Rolando V. de la Rosa, O.P., is the Provincial Archivist of the Dominican Province of the Philippines.

Formerly, he served as the Rector Magnificus of the University of Santo Tomas (UST), the oldest and the largest Catholic university in Asia. A religious leader and a seasoned educator, he was appointed by President Gloria Macapagal Arroyo as the chairman of the Commission on Higher Education in 2004.

Early years and education
de la Rosa was born on June 27, 1953, in Manila where he spent his childhood. He completed his basic education courses at the Aquinas University in Rawis, Legazpi City, studied AB Philosophy and graduated magna cum laude from the Dominican House of Studies. He also graduated magna cum laude from the University of Santo Tomas with a degree in Bachelor of Sacred Theology in 1980. He was ordained priest in the Dominican Order on April 3, 1982.

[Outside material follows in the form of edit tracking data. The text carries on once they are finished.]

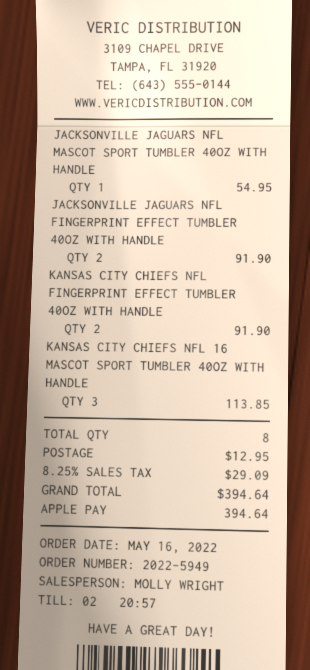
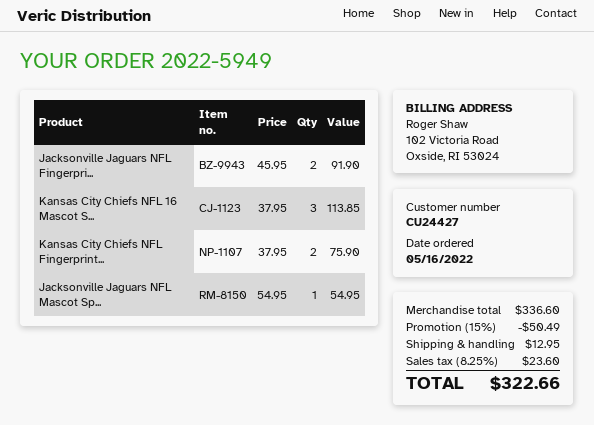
KANSAS CITY CHIEFS NFL FINGERPRINT EFFECT TUMBLER 40OZ WITH HANDLE: 2 for 91.90 -> 2 for 75.90
discount: none -> 15% = 50.49
tax: 8.25% = 29.09 -> 8.25% = 23.60
total: 394.64 -> 322.66

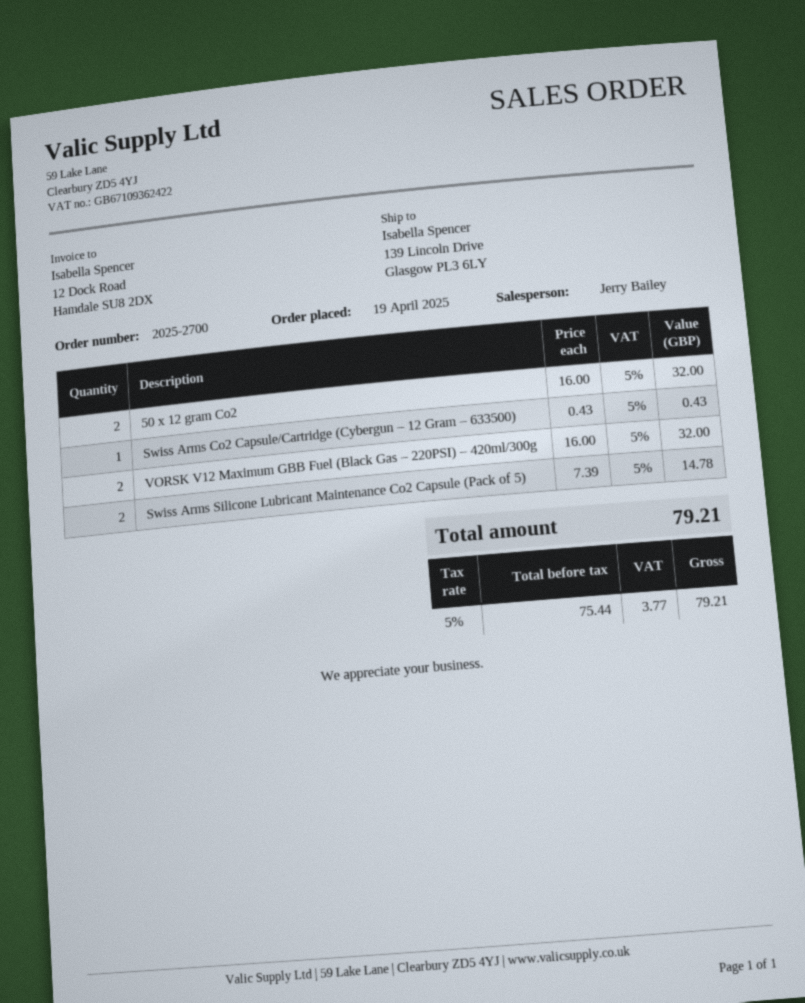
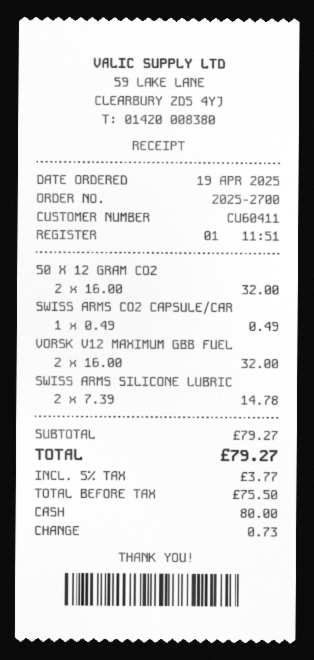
Swiss Arms Co2 Capsule/Cartridge (Cybergun – 12 Gram – 633500): 1 x 0.43 = 0.43 -> 1 x 0.49 = 0.49
net: 75.44 -> 75.50
total: 79.21 -> 79.27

In 1984, Fr. de la Rosa earned his Licentiate in Sacred Theology degree, magna cum laude, and Master of Arts in higher religious studies, summa cum laude, both from UST. In the Katholieke Universiteit Leuven in Belgium, he completed the doctoral degrees, graduating magna cum laude in two programs: higher religious studies and sacred theology, in 1988.

Career
He served his first two terms as rector of the University of Santo Tomas for eight years, from 1990 to 1998. His aims as rector and president were to develop the university's research capabilities, and expand their outreach programs for community service. He established the Research and Endowment Foundation Incorporated to generate funds to finance continuing research activities in the university. Through this foundation, he was able to generate enough funds to establish the Thomas Aquinas Research Complex that houses today the various research centers in the university as well as the Graduate School. To strengthen and expand the community outreach programs of the university, he established the Office for Community Development which later evolved into the UST SIMBAHAYAN, the umbrella project for all university outreach programs focused on five K's: Karunungan (Knowledge transfer), Kalusugan (Medical missions), Kabuhayan (livelihood projects), Kanlungan (housing projects for the poor and those affected by natural disasters), and Kapayapaan (peace education for communities torn by religious and other conflicts.

As Rector, he became president of the Association of Catholic Universities of the Philippines and a two-time President of the ICUSTA International Council of Universities of Saint Thomas Aquinas. He was the founding president of the DOMNET (Network of Dominican Schools, Colleges and Universities in the Philippines) in 1995. He was chair of the Organizing Committee of the International Youth Forum for the World Youth Day in 1995.

He held various positions in the Dominican Province of the Philippines like Master of Novices, Diffinitor of the Provincial Chapter, Provincial Councilor, as well as Rector of the Colegio de San Juan de Letran Calamba.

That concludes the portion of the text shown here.